In deep geological disposal system, the integrity of a disposal canister having spent fuels is very important factor to assure the safety of the repository system. This disposal canister is one element of the engineered barriers to isolate and to delay the radioactivity release from human beings and the environment for a long time so that the toxicity does not affect the environment. The main requirement in designing the deep geological disposal system is to keep the buffer temperature below 100$^{\circ}C$ by the decay heat from the spent fuels in the canister in order to maintain the integrity of the buffer material. Also, the disposal canister can endure the hydraulic pressure in the depth of 500 m and the swelling pressure of the bentonite as a buffer.

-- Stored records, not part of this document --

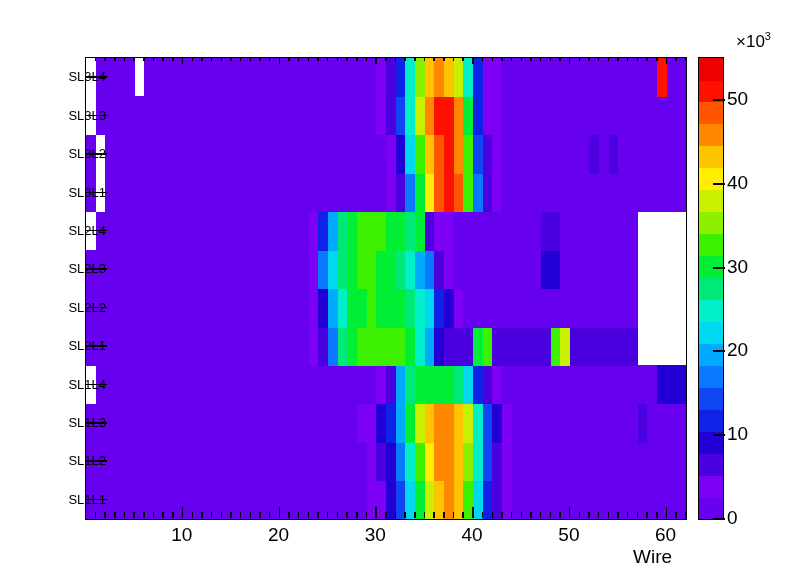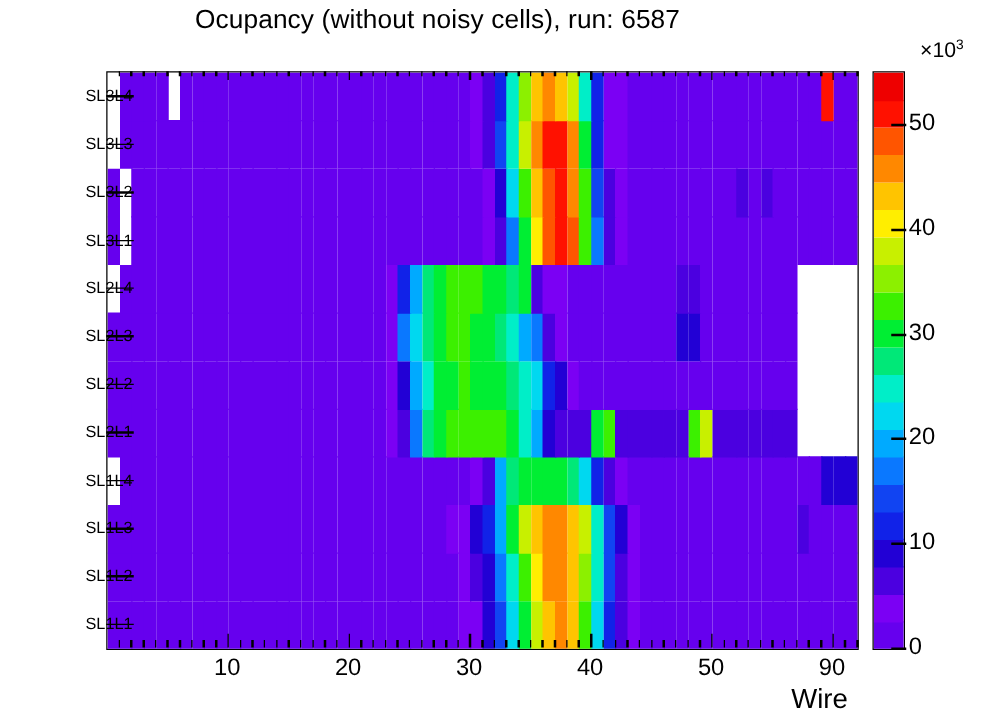--- a/index.html
+++ b/index.html
@@ -23,40 +23,39 @@
   
   .tick{position:absolute;background:#000;}
   .ylabel{
     position:absolute;right:690px;text-align:right;font-size:13px;
     transform:translateY(-50%);white-space:nowrap;color:#000;
   }
   .xlabel{
     position:absolute;font-size:19px;transform:translateX(-50%);
     white-space:nowrap;color:#000;
   }
-  #xaxis-title{position:absolute;font-size:22px;color:#000;}
+  #xaxis-title{position:absolute;font-size:19px;color:#000;}
 
   
   #palette{
     position:absolute;left:698px;top:57px;width:24px;height:461px;
     border:1px solid #000;box-sizing:content-box;overflow:hidden;
   }
   .pband{position:absolute;left:0;width:24px;}
   .ptick{position:absolute;background:#000;height:2px;width:12px;}
   .plabel{position:absolute;font-size:19px;transform:translateY(-50%);
           white-space:nowrap;color:#000;}
   #pmult{position:absolute;font-size:17px;white-space:nowrap;color:#000;}
   #pmult sup{font-size:11px;vertical-align:super;}
 </style>
 </head>
 <body>
 
 <div id="root">
 
-  <div id="title">Ocupancy (without noisy cells), run: 6587</div>
 
   <div id="plot">
     <div id="cells">
         <div class="cell" style="left:0.00px;top:422.58px;width:10.28px;height:39.02px;background:#6600ee;"></div>
         <div class="cell" style="left:9.68px;top:422.58px;width:10.28px;height:39.02px;background:#6600ee;"></div>
         <div class="cell" style="left:19.35px;top:422.58px;width:10.28px;height:39.02px;background:#6600ee;"></div>
         <div class="cell" style="left:29.03px;top:422.58px;width:10.28px;height:39.02px;background:#6600ee;"></div>
         <div class="cell" style="left:38.71px;top:422.58px;width:10.28px;height:39.02px;background:#6600ee;"></div>
         <div class="cell" style="left:48.39px;top:422.58px;width:10.28px;height:39.02px;background:#6600ee;"></div>
         <div class="cell" style="left:58.06px;top:422.58px;width:10.28px;height:39.02px;background:#6600ee;"></div>
@@ -922,21 +921,21 @@
       <div class="tick" style="left:665.6px;top:57px;width:1.6px;height:7px;"></div>
       <div class="tick" style="left:675.3px;top:512px;width:1.6px;height:6px;"></div>
       <div class="tick" style="left:675.3px;top:57px;width:1.6px;height:4px;"></div>
       <div class="tick" style="left:685.0px;top:512px;width:1.6px;height:6px;"></div>
       <div class="tick" style="left:685.0px;top:57px;width:1.6px;height:4px;"></div>
       <div class="xlabel" style="left:181.8px;top:524px;">10</div>
       <div class="xlabel" style="left:278.5px;top:524px;">20</div>
       <div class="xlabel" style="left:375.3px;top:524px;">30</div>
       <div class="xlabel" style="left:472.1px;top:524px;">40</div>
       <div class="xlabel" style="left:568.9px;top:524px;">50</div>
-      <div class="xlabel" style="left:665.6px;top:524px;">90</div>
+      <div class="xlabel" style="left:665.6px;top:524px;">60</div>
     </div>
   <div id="xaxis-title" style="left: 633px; top: 546px;">Wire</div>
 
   <div id="palette">
       <div class="pband" style="top:439.05px;height:22.55px;background:#6600ee;"></div>
       <div class="pband" style="top:417.10px;height:22.55px;background:#7b00f4;"></div>
       <div class="pband" style="top:395.14px;height:22.55px;background:#4b00e0;"></div>
       <div class="pband" style="top:373.19px;height:22.55px;background:#2200d5;"></div>
       <div class="pband" style="top:351.24px;height:22.55px;background:#1122e8;"></div>
       <div class="pband" style="top:329.29px;height:22.55px;background:#1144f2;"></div>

In this study, new concept of the disposal canister for the CANDU spent fuels which were considered to be disposed without any treatment was developed and the thermal stability and the structural integrity of the canister were analysed. The result of the thermal analysis showed that the temperature of the buffer was 88.9$^{\circ}C$ when 37 years have passed after emplacement of the canister and the spacings of the disposal tunnel and the deposition holes were 40 m and 3 m, respectively. In the case of structural analysis, the result showed that the safety factors of the normal and the extreme environment were 2.9 and 1.33, respectively. So, these results reveal that the canister meets the thermal and the structural requirements in the deep geological disposal system.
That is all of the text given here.